Updated from 7:04 a.m.
NEW YORK (TheStreet) -- Here are 10 things you should know for Tuesday, June 9:
1. -- U.S. stock futures were sinking Tuesday as investors brace for JOLTS -- the Department of Labor's job survey.
European stocks slid Tuesday, with more than 1% drops on continental exchanges, as talks are due to start again on Greek debt. Both the British and Greek relationships with the European Union are still weighing on sentiment.
Asian stocks fell, with Japan's Nikkei 225 and Hong Kong's Hang Seng down more than 1%. China's Shanghai Composite also dropped.
2. -- The economic calendar in the U.S. on Tuesday includes the comparable-store sales Redbook at 8:55 a.m.; the National Federation of Independent Business Small Business Optimism Index at 9 a.m.; the Labor Department Job Openings and Labor Turnover Survey, or JOLTS, at 10 a.m.; and Wholesale Trade data at 10 a.m.
3. -- U.S. stocks on Monday fell in anticipation of the June Federal Reserve meeting.
4. -- The Labor Department releases its Job Openings and Labor Turnover Survey, known as JOLTS, at 10 a.m. Tuesday. The survey looks at job vacancies in the U.S. and helps investors better understand the business climate overall and in specific industries. Marketwatchers will be looking carefully at the results.
5. -- Fiat Chrysler Automobiles (FCAU), the Italian-American car maker, is courting a merger with General Motors (GM). Reports say that Fiat is looking to persuade activist investors that a tie-up between the companies would be good for all. Fiat Chrysler's chief, Sergio Marchionne, may seek a European partner if a GM deal doesn't work out.
In premarket trading, Fiat Chrysler stock was rising by 0.29%. GM stock was up by 0.47%.
6. -- Yoga-wear maker Lululemon Athletica (LULU) reported earnings Tuesday morning, with a better-than-expected 10% rise in revenue.
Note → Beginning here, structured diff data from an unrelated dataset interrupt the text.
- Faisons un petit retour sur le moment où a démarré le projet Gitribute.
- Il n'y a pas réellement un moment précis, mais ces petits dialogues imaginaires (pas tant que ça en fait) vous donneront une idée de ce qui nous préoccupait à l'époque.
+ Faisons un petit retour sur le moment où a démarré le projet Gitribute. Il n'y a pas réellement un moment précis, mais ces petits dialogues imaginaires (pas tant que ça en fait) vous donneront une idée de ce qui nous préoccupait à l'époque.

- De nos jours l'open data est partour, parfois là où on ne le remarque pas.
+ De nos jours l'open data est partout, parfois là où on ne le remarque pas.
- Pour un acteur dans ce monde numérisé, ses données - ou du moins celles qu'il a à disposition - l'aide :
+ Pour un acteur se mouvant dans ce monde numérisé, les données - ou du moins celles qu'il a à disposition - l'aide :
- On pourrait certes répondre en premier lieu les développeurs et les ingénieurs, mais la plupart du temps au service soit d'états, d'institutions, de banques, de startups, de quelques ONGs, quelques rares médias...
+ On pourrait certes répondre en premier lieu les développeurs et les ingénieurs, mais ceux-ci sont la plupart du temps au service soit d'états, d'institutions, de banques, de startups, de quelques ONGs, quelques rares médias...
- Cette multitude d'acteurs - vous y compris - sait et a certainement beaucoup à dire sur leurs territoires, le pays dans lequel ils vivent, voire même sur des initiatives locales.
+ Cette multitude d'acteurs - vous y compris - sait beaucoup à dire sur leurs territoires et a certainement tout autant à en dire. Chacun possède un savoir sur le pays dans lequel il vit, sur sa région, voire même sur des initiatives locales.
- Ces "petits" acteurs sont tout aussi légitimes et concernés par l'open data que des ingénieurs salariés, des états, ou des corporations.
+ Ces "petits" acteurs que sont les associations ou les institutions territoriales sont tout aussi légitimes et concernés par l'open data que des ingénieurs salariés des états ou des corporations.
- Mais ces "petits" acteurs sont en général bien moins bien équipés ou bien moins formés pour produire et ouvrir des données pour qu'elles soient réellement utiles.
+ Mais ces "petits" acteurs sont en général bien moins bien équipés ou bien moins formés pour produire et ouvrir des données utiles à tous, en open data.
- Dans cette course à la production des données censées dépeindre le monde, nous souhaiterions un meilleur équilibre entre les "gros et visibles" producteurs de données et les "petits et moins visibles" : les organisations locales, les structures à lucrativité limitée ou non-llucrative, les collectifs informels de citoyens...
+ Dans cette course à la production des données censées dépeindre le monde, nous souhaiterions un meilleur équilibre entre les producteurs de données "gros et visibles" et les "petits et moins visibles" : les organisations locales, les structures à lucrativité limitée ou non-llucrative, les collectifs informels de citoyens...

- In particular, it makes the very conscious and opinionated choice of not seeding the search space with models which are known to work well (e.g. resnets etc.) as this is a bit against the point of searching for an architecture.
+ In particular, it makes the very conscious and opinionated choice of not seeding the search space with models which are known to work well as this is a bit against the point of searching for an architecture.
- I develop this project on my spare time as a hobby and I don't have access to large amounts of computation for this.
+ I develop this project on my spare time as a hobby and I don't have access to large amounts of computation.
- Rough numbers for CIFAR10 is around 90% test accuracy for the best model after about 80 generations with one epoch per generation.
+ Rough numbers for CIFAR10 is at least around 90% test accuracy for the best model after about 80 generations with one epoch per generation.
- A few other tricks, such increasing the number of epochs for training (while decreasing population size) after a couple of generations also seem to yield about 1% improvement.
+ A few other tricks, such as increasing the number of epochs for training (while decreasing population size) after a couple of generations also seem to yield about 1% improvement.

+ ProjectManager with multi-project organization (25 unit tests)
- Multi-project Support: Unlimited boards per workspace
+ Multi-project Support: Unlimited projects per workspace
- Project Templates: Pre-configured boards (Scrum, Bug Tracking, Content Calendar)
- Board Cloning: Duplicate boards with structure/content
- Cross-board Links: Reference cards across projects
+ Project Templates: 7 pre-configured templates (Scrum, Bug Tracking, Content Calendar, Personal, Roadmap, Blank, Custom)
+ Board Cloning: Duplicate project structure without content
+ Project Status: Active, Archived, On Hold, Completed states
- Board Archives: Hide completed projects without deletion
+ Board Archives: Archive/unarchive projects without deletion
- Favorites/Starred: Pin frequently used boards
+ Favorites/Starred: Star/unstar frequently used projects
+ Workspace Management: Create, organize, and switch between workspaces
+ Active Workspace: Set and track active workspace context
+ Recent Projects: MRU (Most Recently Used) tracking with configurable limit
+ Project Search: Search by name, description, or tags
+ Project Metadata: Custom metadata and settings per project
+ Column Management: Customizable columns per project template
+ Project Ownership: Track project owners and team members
The company also bumped up its earnings expectations by one cent. It expects revenue of about $2 billion to $2.05 billion for the year.
Shares of Lululemon were rising by 3.5% in premarket trading.
7. -- German regulators may have played a role in the ouster of Deutsche Bank's (DB) co-CEOs, Anshu Jain and Jürgen Fitschen, according to a report in The New York Times. The CEOs may not have been quick or thorough enough in dealing with Deutsche Bank employees' manipulation of interest rates to satisfy regulators.
The company has paid billions in fines for its employees' role in rigging benchmark interest rates. A U.S. division of Deutsche Bank also failed a U.S. stress test this year.
In premarket trading, Deutsche Bank's ADRs were falling by 2.9%.